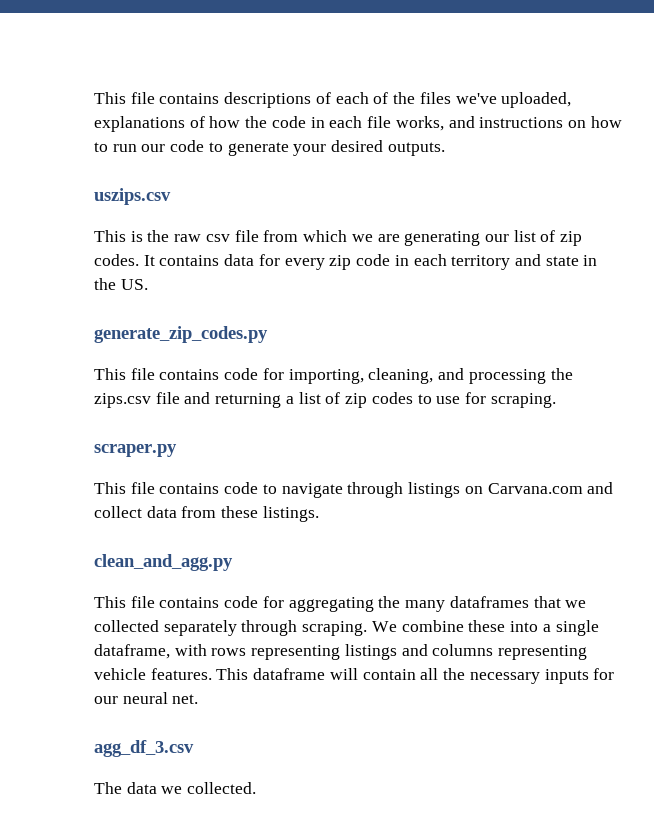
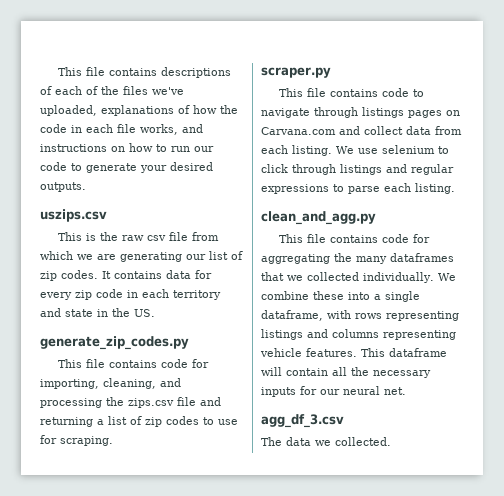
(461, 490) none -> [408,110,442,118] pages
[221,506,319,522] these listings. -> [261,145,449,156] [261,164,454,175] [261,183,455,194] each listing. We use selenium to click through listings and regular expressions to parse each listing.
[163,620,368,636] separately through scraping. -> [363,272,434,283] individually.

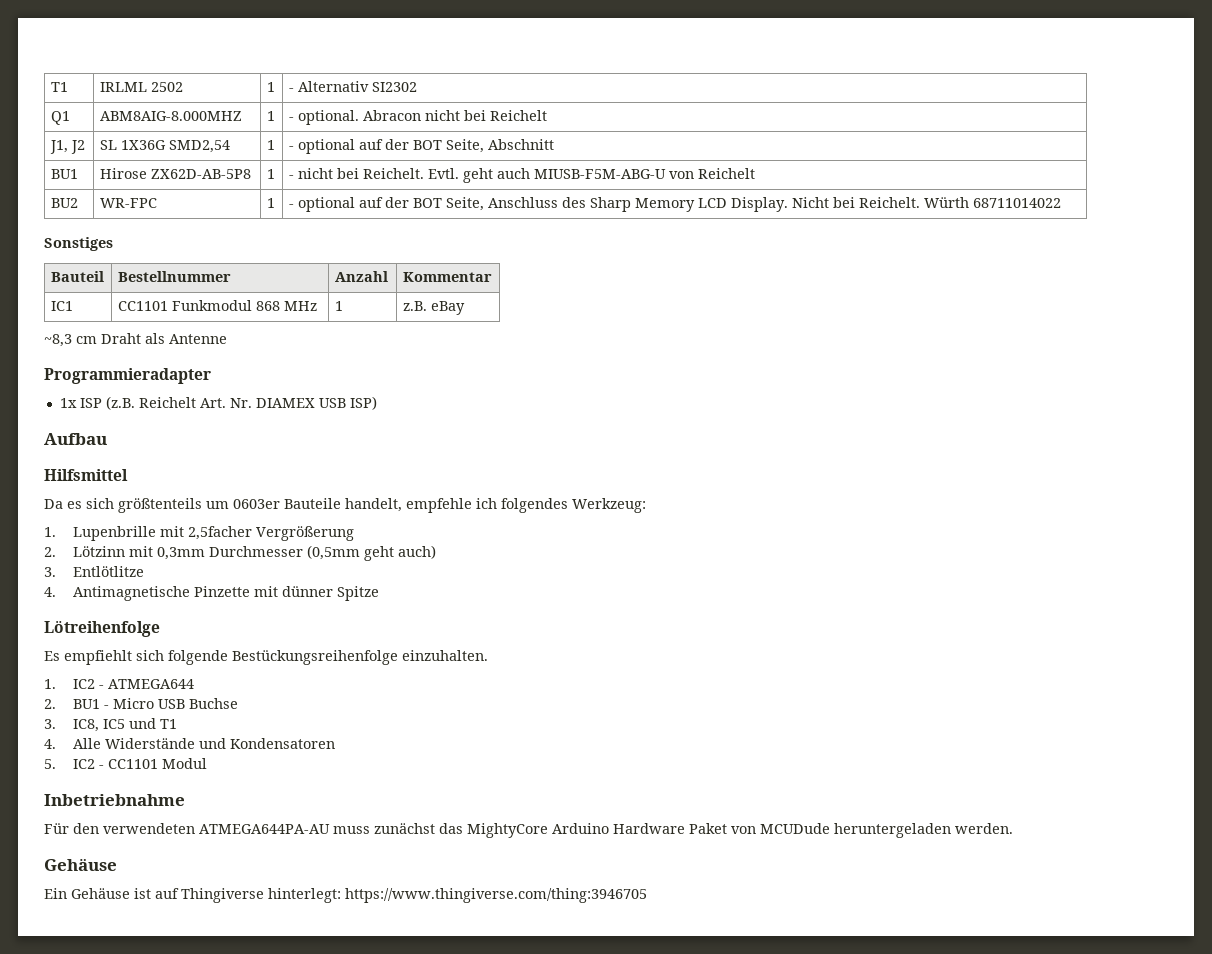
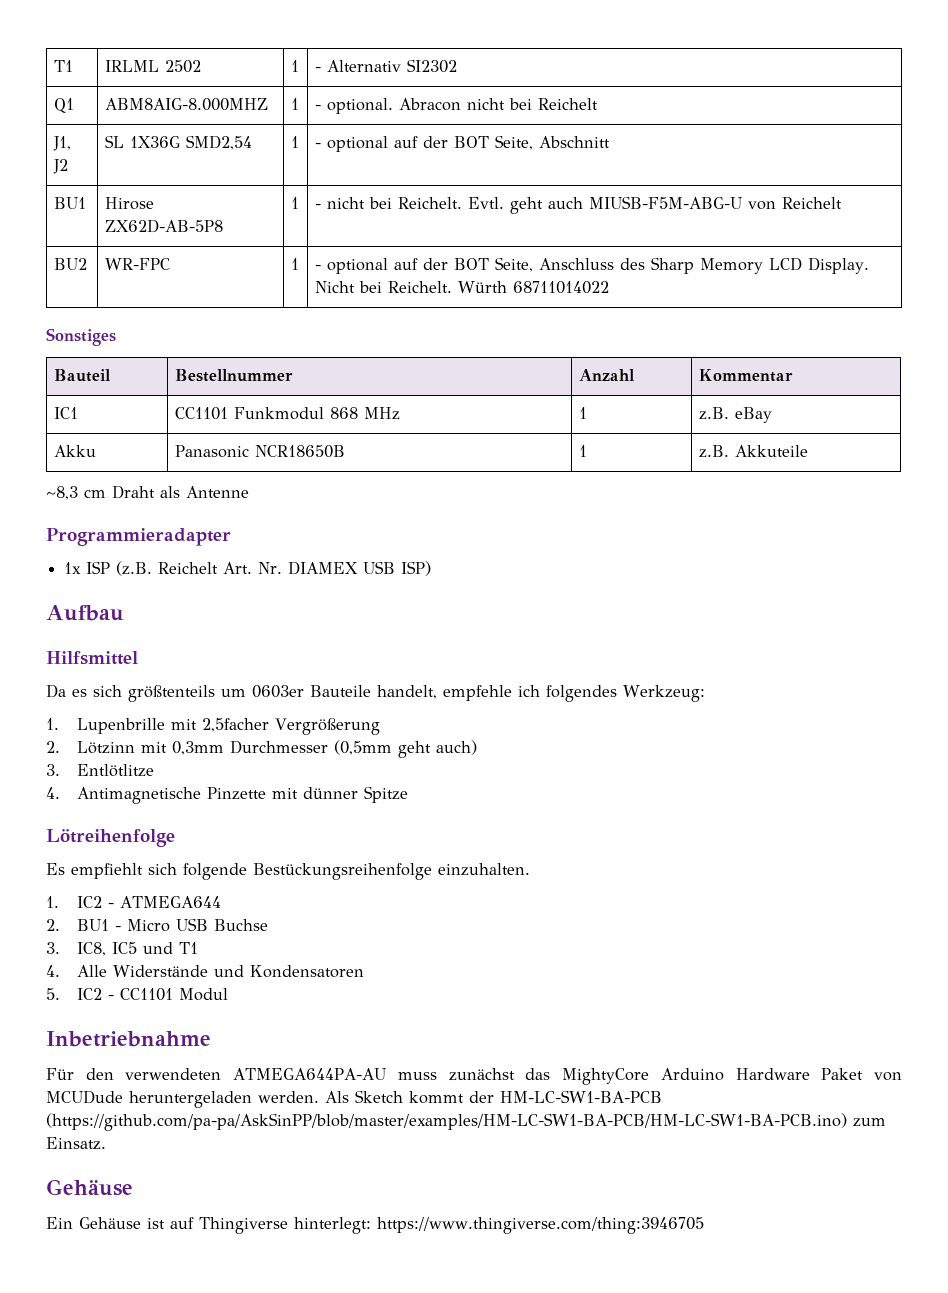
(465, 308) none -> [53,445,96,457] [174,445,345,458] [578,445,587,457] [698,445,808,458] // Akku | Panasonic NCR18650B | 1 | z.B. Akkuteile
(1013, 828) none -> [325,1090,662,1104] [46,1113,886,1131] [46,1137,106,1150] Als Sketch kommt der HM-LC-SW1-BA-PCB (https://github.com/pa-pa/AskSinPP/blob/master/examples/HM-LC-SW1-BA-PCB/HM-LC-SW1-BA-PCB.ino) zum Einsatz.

· · ·

*What you have to do*:
Repeat each line of the material exactly, and drop any image it carries.

*Written answer*:
(461, 490) none -> [408,110,442,118] pages
[221,506,319,522] these listings. -> [261,145,449,156] [261,164,454,175] [261,183,455,194] each listing. We use selenium to click through listings and regular expressions to parse each listing.
[163,620,368,636] separately through scraping. -> [363,272,434,283] individually.

(465, 308) none -> [53,445,96,457] [174,445,345,458] [578,445,587,457] [698,445,808,458] // Akku | Panasonic NCR18650B | 1 | z.B. Akkuteile
(1013, 828) none -> [325,1090,662,1104] [46,1113,886,1131] [46,1137,106,1150] Als Sketch kommt der HM-LC-SW1-BA-PCB (https://github.com/pa-pa/AskSinPP/blob/master/examples/HM-LC-SW1-BA-PCB/HM-LC-SW1-BA-PCB.ino) zum Einsatz.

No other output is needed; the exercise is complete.